Politics

The Other Story of the Notorious Cabrini-Green Projects

Thu., Mar. 31, 2011 12:52 PM EST
by Zondra Hughes

Chicago’s most notorious housing project was demolished March 30, but its ties to politics and Hollywood won’t be forgotten. (Photo: Cooley High).

The Cabrini-Green Housing Projects was a favorite stomping ground for politicians looking for media attention, the black vote or both.

In 1981, Mayor Jane Byrne, who owned a swanky 43rd-floor apartment on Chicago’s affluent Gold Coast, took a tour of the notorious Cabrini-Green projects. Byrne decided that she, her husband Jay MacMullen, and an around-the-clock Chicago Police detail, would move in to “get the troublemakers out.”

Laughably, Mayor Byrne and her crew moved out three weeks later.
Lesson: Cabrini-Green was not a place to trifle with nor to launch a publicity stunt.

Cabrini-Green offered the urban tale of two cities; it was home to some of the most horrific crimes in Chicago’s history, including the 1997 rape and attack that left 9-year-old “Girl X” blind, but it was also the backdrop for some of black Hollywood’s most memorable contributions.

Cabrini-Green’s well-documented blight, violence and hopelessness was also fertile ground for artistic expression. Award-winning actress Jackie Taylor, founder of the Black Ensemble Theater, has produced more than 100 plays and musicals.
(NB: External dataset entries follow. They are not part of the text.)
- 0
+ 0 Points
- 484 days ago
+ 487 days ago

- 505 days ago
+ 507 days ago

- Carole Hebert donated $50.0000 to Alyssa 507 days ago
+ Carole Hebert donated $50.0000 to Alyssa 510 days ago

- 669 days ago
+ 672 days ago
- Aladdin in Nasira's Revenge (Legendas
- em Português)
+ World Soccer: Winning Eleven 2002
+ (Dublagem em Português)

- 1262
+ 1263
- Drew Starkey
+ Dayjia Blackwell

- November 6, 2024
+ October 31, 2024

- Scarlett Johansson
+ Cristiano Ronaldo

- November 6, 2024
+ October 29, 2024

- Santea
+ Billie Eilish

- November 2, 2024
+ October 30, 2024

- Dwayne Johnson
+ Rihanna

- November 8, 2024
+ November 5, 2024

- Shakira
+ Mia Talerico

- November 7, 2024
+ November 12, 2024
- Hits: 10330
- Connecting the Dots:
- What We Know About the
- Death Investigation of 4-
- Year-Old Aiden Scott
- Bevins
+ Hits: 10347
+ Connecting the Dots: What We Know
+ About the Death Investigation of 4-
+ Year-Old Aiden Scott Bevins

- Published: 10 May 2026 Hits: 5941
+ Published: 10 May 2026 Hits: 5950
Taylor grew up in Cabrini-Green and says that the horror of life inside the projects made her strong, and the beauty of the family connections helped to develop her art. “It exposed me to a lot of people, a lot of different personalities and a lot of violence,” Taylor noted, “but, at the same time, a lot of wonderful experiences.”


In 1974-79, the sitcom “Good Timeswas set in Cabrini-Green. Cabrini-Green did not receive its props on the show, but a photo of Cabrini-Green, the residence of the Evans family, is shown.

In 1975, the film Cooley High was set here. (The cast and crew filmed at a different Chicago Housing Project), the film is based on the notorious Cooley High School, home to many of the Cabrini-Green residents.

In 1992, Candyman was set here; filming took place at another location, but Cabrini-Green was used for aerial shots.

In 1999, a portion of the film White Boyz was actually filmed inside Cabrini-Green, and the characters in the film say the housing project’s name.

Recently, “The Chicago Code” (starring Delroy Lindo and Jennifer Beals) devoted an episode to Cabrini-Green.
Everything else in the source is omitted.